(Dataset excerpts Opens)

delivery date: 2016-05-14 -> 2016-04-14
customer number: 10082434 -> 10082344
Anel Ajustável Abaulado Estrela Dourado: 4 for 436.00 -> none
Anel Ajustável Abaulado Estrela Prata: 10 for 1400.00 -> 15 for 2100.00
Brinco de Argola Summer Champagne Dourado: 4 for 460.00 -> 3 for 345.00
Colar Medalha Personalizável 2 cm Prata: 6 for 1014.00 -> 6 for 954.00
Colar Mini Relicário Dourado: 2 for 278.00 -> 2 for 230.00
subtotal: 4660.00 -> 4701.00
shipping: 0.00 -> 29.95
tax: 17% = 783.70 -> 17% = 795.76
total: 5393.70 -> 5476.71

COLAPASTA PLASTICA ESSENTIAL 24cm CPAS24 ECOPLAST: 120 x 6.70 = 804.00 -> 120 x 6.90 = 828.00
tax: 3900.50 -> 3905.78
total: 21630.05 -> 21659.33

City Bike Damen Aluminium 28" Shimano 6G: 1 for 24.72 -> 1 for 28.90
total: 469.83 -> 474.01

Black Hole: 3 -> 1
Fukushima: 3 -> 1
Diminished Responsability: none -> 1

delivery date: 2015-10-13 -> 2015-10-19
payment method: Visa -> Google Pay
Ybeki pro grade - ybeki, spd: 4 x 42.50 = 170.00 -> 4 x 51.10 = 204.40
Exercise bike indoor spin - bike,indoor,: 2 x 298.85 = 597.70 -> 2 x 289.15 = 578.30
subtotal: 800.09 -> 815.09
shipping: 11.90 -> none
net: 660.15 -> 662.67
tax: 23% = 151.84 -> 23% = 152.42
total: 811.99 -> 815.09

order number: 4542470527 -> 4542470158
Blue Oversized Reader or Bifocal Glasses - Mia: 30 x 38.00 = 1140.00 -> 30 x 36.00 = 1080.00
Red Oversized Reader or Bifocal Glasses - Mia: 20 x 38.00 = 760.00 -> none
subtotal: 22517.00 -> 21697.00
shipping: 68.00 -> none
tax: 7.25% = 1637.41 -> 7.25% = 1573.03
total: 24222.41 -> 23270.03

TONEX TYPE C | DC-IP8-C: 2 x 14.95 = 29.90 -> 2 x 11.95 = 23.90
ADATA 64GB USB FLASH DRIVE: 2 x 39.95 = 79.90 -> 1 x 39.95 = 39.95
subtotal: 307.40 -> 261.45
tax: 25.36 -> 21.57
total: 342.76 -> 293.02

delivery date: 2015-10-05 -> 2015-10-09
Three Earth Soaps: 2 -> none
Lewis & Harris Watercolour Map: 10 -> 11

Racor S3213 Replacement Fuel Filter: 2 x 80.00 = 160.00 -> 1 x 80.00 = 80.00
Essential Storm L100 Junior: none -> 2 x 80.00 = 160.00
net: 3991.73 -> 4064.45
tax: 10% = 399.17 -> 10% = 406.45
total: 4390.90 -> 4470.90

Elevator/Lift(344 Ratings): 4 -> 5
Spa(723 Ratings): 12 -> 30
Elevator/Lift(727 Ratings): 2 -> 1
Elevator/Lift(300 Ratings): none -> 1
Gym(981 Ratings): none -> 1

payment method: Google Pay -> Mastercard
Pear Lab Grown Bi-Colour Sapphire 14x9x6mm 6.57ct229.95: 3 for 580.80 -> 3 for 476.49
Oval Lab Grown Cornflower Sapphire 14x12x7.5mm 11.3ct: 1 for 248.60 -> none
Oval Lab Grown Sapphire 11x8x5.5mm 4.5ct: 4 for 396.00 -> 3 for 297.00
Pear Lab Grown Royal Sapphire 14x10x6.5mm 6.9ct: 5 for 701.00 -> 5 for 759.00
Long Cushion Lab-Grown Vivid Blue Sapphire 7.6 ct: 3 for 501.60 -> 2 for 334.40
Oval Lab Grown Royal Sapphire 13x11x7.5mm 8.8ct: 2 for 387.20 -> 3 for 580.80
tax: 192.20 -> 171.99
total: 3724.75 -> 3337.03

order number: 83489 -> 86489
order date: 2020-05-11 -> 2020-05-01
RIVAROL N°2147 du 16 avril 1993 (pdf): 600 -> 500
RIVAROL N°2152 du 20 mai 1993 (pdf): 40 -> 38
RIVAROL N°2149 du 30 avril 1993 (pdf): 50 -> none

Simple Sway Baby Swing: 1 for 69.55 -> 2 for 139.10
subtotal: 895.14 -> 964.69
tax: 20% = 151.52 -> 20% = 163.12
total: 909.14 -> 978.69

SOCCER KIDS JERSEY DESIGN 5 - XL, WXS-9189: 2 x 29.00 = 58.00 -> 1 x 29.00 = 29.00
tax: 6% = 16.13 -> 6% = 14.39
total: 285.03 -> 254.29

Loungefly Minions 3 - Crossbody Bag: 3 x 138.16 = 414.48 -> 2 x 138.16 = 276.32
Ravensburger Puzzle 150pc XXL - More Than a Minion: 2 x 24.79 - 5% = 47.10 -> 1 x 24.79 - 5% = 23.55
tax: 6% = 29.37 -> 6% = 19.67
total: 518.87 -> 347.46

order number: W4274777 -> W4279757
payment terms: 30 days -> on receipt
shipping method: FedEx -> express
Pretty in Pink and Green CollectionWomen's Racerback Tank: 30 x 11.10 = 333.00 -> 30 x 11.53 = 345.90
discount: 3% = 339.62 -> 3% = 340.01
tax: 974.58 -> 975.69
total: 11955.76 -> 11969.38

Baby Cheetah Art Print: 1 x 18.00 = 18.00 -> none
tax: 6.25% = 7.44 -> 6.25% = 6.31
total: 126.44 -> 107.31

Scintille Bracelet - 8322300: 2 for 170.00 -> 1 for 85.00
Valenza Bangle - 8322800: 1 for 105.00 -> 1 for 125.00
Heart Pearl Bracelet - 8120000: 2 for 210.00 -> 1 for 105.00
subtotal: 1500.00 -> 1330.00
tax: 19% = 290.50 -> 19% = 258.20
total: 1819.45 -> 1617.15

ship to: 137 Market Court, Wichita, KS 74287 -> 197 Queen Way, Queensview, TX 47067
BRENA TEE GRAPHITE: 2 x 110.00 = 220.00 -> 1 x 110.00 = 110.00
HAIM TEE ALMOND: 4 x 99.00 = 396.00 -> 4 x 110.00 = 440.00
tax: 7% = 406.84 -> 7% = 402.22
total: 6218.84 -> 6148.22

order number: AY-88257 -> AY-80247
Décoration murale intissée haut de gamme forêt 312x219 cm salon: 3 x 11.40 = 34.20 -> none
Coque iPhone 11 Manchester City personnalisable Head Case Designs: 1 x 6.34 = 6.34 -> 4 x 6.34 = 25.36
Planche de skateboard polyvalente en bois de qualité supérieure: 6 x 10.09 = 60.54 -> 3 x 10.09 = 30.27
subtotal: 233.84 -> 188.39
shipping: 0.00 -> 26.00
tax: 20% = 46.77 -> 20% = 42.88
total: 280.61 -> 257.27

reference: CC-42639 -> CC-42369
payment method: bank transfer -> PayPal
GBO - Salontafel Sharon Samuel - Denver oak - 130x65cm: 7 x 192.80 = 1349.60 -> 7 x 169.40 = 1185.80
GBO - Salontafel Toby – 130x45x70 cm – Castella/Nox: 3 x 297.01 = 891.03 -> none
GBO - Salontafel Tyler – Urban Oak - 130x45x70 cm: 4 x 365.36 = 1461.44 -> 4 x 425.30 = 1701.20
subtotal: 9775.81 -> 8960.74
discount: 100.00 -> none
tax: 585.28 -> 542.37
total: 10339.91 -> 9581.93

(Dataset excerpts Closes)

§ **What you are asked to do**:
Repeat each line of the data above, exactly as it appears, from the first through the line that contains "payment method: Visa -> Google Pay".

§ **Answer below**:
delivery date: 2016-05-14 -> 2016-04-14
customer number: 10082434 -> 10082344
Anel Ajustável Abaulado Estrela Dourado: 4 for 436.00 -> none
Anel Ajustável Abaulado Estrela Prata: 10 for 1400.00 -> 15 for 2100.00
Brinco de Argola Summer Champagne Dourado: 4 for 460.00 -> 3 for 345.00
Colar Medalha Personalizável 2 cm Prata: 6 for 1014.00 -> 6 for 954.00
Colar Mini Relicário Dourado: 2 for 278.00 -> 2 for 230.00
subtotal: 4660.00 -> 4701.00
shipping: 0.00 -> 29.95
tax: 17% = 783.70 -> 17% = 795.76
total: 5393.70 -> 5476.71

COLAPASTA PLASTICA ESSENTIAL 24cm CPAS24 ECOPLAST: 120 x 6.70 = 804.00 -> 120 x 6.90 = 828.00
tax: 3900.50 -> 3905.78
total: 21630.05 -> 21659.33

City Bike Damen Aluminium 28" Shimano 6G: 1 for 24.72 -> 1 for 28.90
total: 469.83 -> 474.01

Black Hole: 3 -> 1
Fukushima: 3 -> 1
Diminished Responsability: none -> 1

delivery date: 2015-10-13 -> 2015-10-19
payment method: Visa -> Google Pay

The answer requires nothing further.